Namun, mekanisme ini tidak bekerja untuk semua kondisi. Pada kecanduan nikotin atau nyeri persalinan, faktor fisiologis yang kompleks membuat hipnoterapi kurang efektif (Barnes dkk., 2019; Madden dkk., 2016).
Klaim berlebihan dan risiko pseudosains tetap menjadi ancaman serius. Miranda dan para koleganya memperingatkan bahwa praktik hipnoterapi yang mengklaim dapat “meningkatkan kepercayaan diri”, “mengubah kepribadian”, atau “membuat seseorang lebih hebat” tidak memiliki dasar ilmiah.
Klaim semacam ini sering kali berasal dari praktisi tanpa lisensi yang memanfaatkan ekspektasi publik. Di AS dan Inggris, gelar “hipnoterapis” tidak dilindungi hukum, sehingga siapa pun bisa membuka praktik tanpa pelatihan medis, sebuah fenomena yang meningkatkan risiko penyalahgunaan.

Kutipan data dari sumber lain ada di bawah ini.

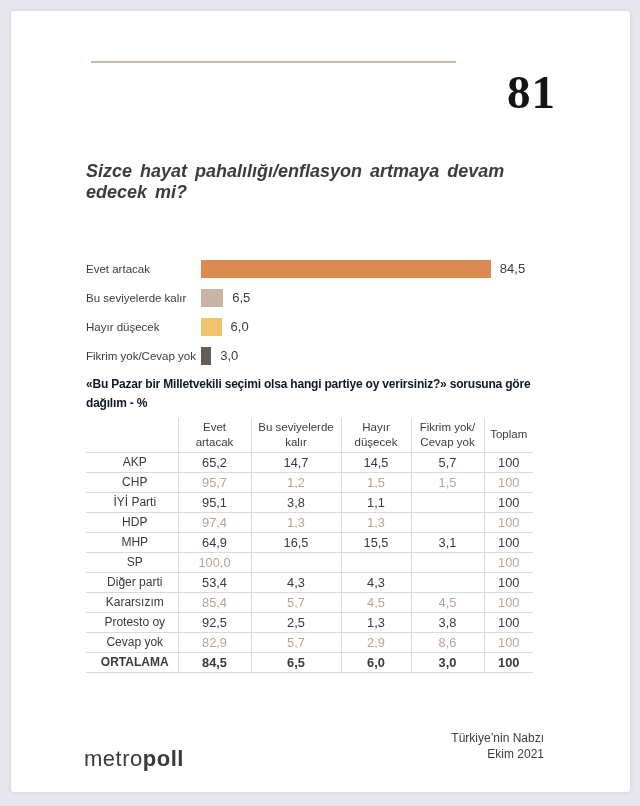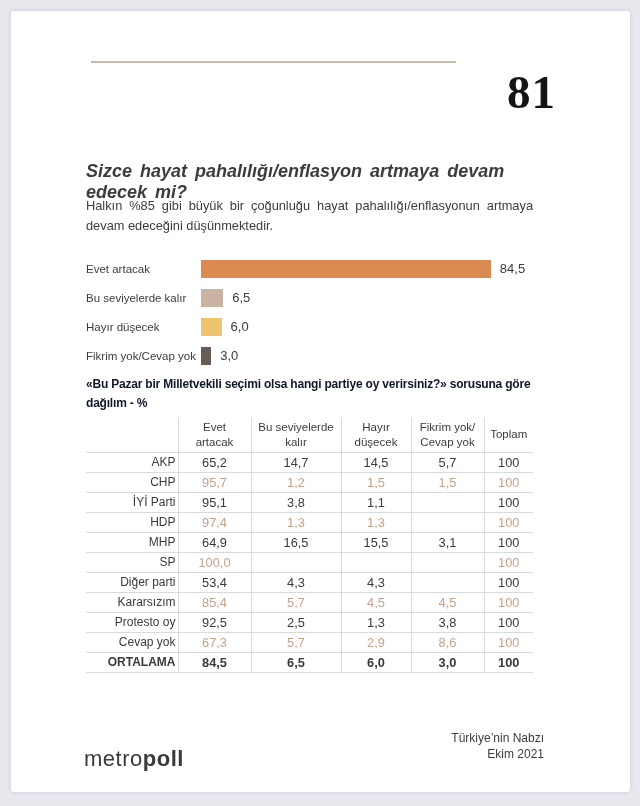"Halkın %85 gibi büyük bir" div.summary { html: <div>Halkın %85 gibi büyük bir çoğunluğu hayat pahalılığı/enflasyonun artmaya devam edeceğini düşünmektedir.</div> -> none }
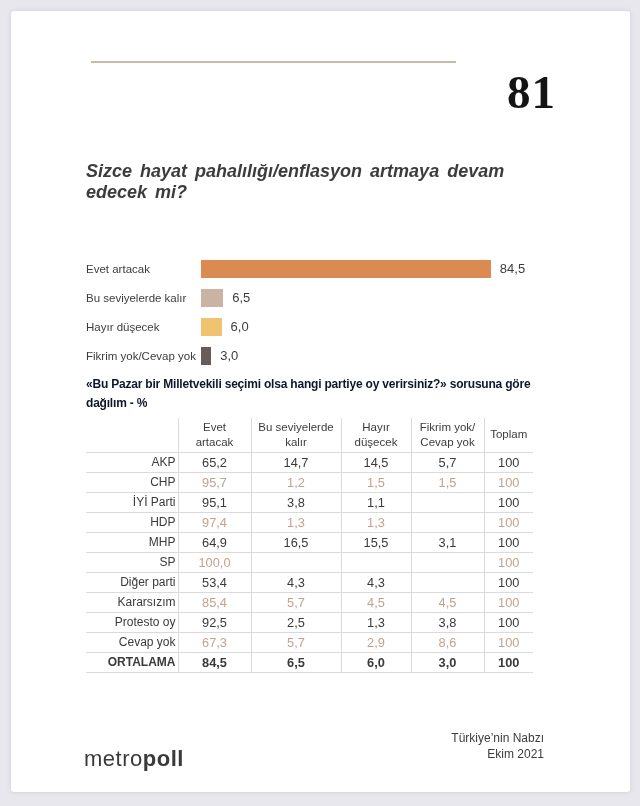"AKP" .results-table tbody td.row-label { text-align: right -> center }
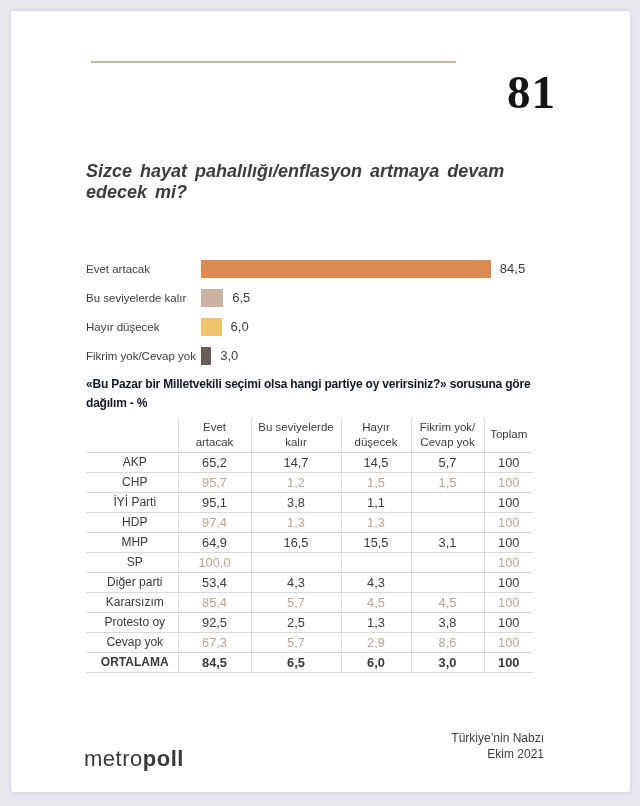"67,3" td { text: 67,3 -> 82,9 }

Implikasi dari temuan ini: hipnoterapi bukanlah “solusi ajaib”, melainkan alat terapi yang keabsahannya bergantung pada bukti dan penerapan yang tepat. Organisasi seperti American College of Gastroenterology (perhimpunan dokter spesialis pencernaan AS) telah merekomendasikannya untuk IBS, sementara praktik pseudosains seperti regresi kehidupan lampau (klaim mengakses trauma masa lalu melalui hipnosis) justru perlu dihindari.
Integrasi dengan praktik medis berbasis bukti menjadi kunci, sehingga hipnoterapi harus dipandang sebagai pelengkap, bukan pengganti, terapi konvensional.
Penelitian ini menggarisbawahi perlunya regulasi ketat dan pendidikan publik. Masyarakat perlu memahami bahwa hipnoterapi efektif hanya untuk kondisi spesifik, dengan mekanisme yang terukur, dan harus dilakukan oleh praktisi berlisensi.
Mitos tentang “kekuatan magis” hipnoterapi harus dihapus agar tidak menutupi potensi ilmiahnya yang nyata. Dengan pendekatan ini, hipnoterapi dapat menjadi jembatan antara ilmu pengetahuan dan kebutuhan pasien, bukan ilusi yang menyesatkan.